Problem: You are a research assistant who is investigating spatial variations in rainfall for selected highland areas of Costa Rica. As part of the research team, your task is to examine rainfall totals during the month of November in four regions: A, B, C, and D from observations obtained from n=10 randomly selected weather stations in each region. Table 1 below shows the average rainfall totals (X) in inches (rounded to the nearest .1”) for the n=10 randomly selected stations in each of four geographic regions of Costa Rica for the month of November (for randomly selected years during the period: 1982-2011):
A B C D
10.0 12.4 14.5 14.0
9.5 13.5 14.8 17.5
10.0 9.4 15.6 16.0
10.0 10.0 13.8 17.0
13.5 14.0 12.8 16.5
15.0 15.0 13.4 18.2
11.0 11.0 9.0 15.2
10.5 13.2 11.0 16.0
12.5 10.5 12.5 15.4
8.0 11.0 12.6 14.2
Note: Region D is a coastal region; Regions A, B and C are inland regions.
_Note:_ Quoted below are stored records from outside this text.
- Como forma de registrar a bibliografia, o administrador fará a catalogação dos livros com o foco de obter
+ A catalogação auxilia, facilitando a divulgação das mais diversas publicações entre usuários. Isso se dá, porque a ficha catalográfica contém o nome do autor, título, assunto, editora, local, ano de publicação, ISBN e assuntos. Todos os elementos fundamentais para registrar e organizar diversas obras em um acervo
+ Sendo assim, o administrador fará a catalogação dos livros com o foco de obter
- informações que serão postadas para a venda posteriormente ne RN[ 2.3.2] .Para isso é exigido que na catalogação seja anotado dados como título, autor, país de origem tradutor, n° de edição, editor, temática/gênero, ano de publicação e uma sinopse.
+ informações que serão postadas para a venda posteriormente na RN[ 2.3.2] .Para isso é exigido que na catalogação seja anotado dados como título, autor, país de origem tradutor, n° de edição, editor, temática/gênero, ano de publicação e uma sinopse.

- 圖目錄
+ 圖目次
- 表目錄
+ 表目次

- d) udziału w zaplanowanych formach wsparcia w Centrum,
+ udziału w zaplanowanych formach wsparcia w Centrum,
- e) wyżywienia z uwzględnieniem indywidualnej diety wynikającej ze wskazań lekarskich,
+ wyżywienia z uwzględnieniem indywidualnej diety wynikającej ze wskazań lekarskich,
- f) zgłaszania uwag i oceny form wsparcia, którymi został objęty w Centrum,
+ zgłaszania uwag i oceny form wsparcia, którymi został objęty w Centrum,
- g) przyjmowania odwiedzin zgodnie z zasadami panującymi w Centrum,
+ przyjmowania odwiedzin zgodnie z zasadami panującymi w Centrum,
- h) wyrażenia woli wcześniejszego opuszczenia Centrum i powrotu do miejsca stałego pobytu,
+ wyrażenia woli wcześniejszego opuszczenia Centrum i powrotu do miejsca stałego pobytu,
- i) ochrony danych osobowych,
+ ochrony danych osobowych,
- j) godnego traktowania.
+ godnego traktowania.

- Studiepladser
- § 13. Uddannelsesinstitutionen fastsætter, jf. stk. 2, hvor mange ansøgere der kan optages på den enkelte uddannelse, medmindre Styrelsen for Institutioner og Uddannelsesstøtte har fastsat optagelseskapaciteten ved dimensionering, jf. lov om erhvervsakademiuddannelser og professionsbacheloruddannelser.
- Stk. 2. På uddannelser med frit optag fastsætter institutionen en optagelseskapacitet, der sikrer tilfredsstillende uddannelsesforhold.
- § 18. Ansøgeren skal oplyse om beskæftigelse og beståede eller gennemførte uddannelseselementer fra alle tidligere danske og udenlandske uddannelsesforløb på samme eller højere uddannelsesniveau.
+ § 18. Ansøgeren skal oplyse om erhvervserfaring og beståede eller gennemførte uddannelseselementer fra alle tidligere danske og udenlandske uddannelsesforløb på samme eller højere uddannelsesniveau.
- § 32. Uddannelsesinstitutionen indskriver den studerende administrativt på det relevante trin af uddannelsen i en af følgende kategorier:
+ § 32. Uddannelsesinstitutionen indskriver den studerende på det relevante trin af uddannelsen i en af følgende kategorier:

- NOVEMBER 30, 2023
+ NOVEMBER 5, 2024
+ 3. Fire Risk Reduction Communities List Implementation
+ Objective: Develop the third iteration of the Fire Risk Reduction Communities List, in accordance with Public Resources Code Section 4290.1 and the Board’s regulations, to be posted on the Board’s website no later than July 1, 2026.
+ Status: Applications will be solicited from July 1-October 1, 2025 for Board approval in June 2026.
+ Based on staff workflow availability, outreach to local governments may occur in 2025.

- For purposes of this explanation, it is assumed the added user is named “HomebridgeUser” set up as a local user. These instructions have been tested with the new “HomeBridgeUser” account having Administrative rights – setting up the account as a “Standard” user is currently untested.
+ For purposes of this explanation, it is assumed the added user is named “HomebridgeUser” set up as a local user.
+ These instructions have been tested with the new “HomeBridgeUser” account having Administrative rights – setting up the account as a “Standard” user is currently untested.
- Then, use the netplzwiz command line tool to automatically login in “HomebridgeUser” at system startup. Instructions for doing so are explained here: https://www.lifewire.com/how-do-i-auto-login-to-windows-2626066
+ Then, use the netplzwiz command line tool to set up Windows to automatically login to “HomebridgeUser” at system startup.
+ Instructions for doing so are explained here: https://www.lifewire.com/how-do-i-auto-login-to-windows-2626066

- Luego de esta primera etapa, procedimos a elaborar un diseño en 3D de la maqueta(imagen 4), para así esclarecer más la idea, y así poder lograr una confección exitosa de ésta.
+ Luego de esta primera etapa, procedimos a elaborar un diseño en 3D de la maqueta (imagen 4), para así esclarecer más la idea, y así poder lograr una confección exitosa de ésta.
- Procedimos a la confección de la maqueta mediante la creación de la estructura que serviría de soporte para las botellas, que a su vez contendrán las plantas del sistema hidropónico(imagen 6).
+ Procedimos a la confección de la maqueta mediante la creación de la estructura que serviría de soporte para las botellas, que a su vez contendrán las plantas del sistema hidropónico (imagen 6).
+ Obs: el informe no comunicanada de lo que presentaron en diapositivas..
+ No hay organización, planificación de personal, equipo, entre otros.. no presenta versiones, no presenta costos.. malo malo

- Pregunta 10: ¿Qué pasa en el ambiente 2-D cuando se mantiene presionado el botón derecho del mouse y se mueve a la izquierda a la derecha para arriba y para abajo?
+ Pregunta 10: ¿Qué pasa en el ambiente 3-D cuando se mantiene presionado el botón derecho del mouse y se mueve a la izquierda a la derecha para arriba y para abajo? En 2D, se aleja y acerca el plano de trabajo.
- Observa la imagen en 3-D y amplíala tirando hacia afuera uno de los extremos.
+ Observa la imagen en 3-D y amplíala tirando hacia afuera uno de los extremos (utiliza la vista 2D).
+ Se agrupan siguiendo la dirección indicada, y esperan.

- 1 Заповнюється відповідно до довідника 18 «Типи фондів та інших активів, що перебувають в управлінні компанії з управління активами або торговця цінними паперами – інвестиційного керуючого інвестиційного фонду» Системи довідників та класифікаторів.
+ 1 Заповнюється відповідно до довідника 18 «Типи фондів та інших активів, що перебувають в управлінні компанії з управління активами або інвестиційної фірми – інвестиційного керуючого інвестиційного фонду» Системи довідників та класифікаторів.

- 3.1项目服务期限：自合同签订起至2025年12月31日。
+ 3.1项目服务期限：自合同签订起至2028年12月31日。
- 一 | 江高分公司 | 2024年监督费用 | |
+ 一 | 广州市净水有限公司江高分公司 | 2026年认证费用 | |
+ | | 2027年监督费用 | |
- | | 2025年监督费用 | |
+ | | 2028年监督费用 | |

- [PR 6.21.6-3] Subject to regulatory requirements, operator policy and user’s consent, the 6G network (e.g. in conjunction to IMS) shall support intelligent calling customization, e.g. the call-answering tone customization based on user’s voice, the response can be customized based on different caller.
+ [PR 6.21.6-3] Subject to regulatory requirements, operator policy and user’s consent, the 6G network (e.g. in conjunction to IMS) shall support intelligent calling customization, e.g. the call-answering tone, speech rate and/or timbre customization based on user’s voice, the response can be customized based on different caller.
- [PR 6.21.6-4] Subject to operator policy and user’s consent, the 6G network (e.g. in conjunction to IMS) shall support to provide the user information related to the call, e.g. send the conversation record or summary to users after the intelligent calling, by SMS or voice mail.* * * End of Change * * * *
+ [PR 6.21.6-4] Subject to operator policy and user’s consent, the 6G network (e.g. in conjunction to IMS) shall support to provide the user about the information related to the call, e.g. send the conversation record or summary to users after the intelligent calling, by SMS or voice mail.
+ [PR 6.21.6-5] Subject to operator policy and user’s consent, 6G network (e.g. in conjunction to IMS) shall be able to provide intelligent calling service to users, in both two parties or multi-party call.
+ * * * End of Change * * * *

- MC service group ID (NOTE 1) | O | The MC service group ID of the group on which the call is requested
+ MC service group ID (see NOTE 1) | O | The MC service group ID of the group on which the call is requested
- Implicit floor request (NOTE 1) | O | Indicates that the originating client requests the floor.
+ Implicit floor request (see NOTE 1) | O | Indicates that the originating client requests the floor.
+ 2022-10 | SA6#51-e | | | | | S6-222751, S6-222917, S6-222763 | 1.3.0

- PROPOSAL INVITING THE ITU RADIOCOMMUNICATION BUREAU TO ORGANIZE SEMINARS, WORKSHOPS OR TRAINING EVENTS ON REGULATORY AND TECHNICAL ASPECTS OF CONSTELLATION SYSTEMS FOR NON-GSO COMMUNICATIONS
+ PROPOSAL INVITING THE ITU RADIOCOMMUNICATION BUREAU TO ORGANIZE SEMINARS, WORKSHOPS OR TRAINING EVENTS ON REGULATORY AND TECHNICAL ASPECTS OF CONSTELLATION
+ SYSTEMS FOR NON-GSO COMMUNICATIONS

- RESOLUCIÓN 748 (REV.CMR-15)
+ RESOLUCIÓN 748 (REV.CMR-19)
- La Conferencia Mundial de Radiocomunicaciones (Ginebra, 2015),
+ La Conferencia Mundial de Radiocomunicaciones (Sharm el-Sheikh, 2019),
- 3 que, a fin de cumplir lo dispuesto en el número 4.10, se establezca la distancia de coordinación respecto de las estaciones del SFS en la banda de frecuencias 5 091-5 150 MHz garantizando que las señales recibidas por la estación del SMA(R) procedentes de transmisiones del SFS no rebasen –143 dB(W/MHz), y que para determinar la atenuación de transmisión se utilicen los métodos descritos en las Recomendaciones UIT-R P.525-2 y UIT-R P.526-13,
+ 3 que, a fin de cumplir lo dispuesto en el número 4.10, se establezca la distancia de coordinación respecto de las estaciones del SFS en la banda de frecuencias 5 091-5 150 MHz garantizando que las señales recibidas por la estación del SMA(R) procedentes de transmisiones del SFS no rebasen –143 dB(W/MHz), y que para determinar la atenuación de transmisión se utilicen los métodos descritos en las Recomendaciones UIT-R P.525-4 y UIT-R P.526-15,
Part 1. ANOVA: Is there statistical evidence (at the 95% confidence level) to support the claim that no distinct differences exist in the amount of total rainfall observed in the interior regions A, B, and C? Test the null hypothesis of equality of means between the three inland regions-- Is the mean total rainfall during the month of November equal in regions A, B, and C (for the period in question)? Discuss your findings. Is there statistical evidence at the 95% confidence level to support the claim that all four regions (A, B, C, and D) have equal mean total rainfall amounts for the month of November? Discuss your findings and the implications?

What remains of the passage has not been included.